Domenica 7 ottobre 2018

DAL VANGELO SECONDO MARCO (MC 10,2-16)

In quel tempo, alcuni farisei si avvicinarono e, per metterlo alla prova, domandavano a Gesù se è lecito a un marito ripudiare la propria moglie. Ma egli rispose loro: «Che cosa vi ha ordinato Mosè?». Dissero: «Mosè ha permesso di scrivere un atto di ripudio e di ripudiarla». Gesù disse loro: «Per la durezza del vostro cuore egli scrisse per voi questa norma. Ma dall’inizio della creazione (Dio) li fece maschio e femmina; per questo l’uomo lascerà suo padre e sua madre e si unirà a sua moglie e i due diventeranno una carne sola. Così non sono più due, ma una sola carne. Dunque l’uomo non divida quello che Dio ha congiunto». A casa, i discepoli lo interrogavano di nuovo su questo argomento. E disse loro: «Chi ripudia la propria moglie e ne sposa un’altra, commette adulterio verso di lei; e se lei, ripudiato il marito, ne sposa un altro, commette adulterio».] Gli presentavano dei bambini perché li toccasse, ma i discepoli li rimproverarono. Gesù, al vedere questo, s’indignò e disse loro: «Lasciate che i bambini vengano a me, non glielo impedite: a chi è come loro infatti appartiene il regno di Dio. In verità io vi dico: chi non accoglie il regno di Dio come lo accoglie un bambino, non entrerà in esso». E, prendendoli tra le braccia, li benediceva, imponendo le mani su di loro.

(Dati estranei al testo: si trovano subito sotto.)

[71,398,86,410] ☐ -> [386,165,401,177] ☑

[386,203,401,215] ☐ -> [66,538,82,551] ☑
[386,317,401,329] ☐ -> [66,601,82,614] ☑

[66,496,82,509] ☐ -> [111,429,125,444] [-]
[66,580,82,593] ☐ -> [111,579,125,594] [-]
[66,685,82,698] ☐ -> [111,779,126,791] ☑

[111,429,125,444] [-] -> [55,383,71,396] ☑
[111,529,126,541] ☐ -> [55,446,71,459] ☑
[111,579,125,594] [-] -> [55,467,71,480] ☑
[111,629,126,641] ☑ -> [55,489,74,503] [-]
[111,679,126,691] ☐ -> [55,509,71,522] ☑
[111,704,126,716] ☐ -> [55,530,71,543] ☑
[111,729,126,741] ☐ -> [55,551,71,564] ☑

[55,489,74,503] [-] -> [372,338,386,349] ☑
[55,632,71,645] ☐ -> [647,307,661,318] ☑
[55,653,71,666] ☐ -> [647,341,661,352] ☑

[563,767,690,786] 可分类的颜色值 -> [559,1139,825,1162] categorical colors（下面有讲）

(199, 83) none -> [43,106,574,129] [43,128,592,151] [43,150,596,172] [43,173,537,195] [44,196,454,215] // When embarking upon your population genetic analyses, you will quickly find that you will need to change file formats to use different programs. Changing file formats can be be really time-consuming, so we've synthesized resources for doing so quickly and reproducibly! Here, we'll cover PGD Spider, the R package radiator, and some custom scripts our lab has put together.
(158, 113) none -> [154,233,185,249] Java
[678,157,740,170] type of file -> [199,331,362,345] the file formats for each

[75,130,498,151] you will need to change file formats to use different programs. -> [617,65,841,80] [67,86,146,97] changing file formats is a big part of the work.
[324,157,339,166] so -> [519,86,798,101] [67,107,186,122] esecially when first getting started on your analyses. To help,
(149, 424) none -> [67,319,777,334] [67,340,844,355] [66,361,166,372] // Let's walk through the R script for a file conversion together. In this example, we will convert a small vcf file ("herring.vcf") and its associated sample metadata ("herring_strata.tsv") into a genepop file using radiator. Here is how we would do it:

LA COPPIA È CHIAMATA AD AMARE IN MODO IRREVOCABILE, COME DIO STESSO AMA

A CURA DI DON CLAUDIO ARLETTI, COLLABORATORE ACLI MODENA

Il divorzio in Israele, possibilità riservata solo all’uomo, anche per motivi banalissimi, era la consacrazione del provvisorio e la distruzione di quella definitività che è la forma della vita adulta. Il nostro attaccamento al provvisorio, all’episodico non è molto diverso, nel suo nucleo, dallo spirito che consentiva il divorzio in Israele. Giunge necessariamente un momento nella vita, in cui la sequela evangelica non passa più attraverso la presenza attiva nella comunità ecclesiale, per quanto necessaria, ma attraverso delle scelte di vita. Quando si investe sul provvisorio senza il coraggio di costruire il definitivo, nessun cammino cosiddetto spirituale risulta più soddisfacente o degno. Arriva infatti il momento di dare un volto alla chiamata che il Signore certamente rivolge a me e all’altro. Quando il partner è usato e non amato davvero, la fatica a sposarsi è sempre sorella della fatica a lasciarsi. Domina e prevale la paura della solitudine, non il desiderio del dono. Tutto questo genera fidanzamenti interminabili e matrimoni già pericolosamente instabili al loro nascere.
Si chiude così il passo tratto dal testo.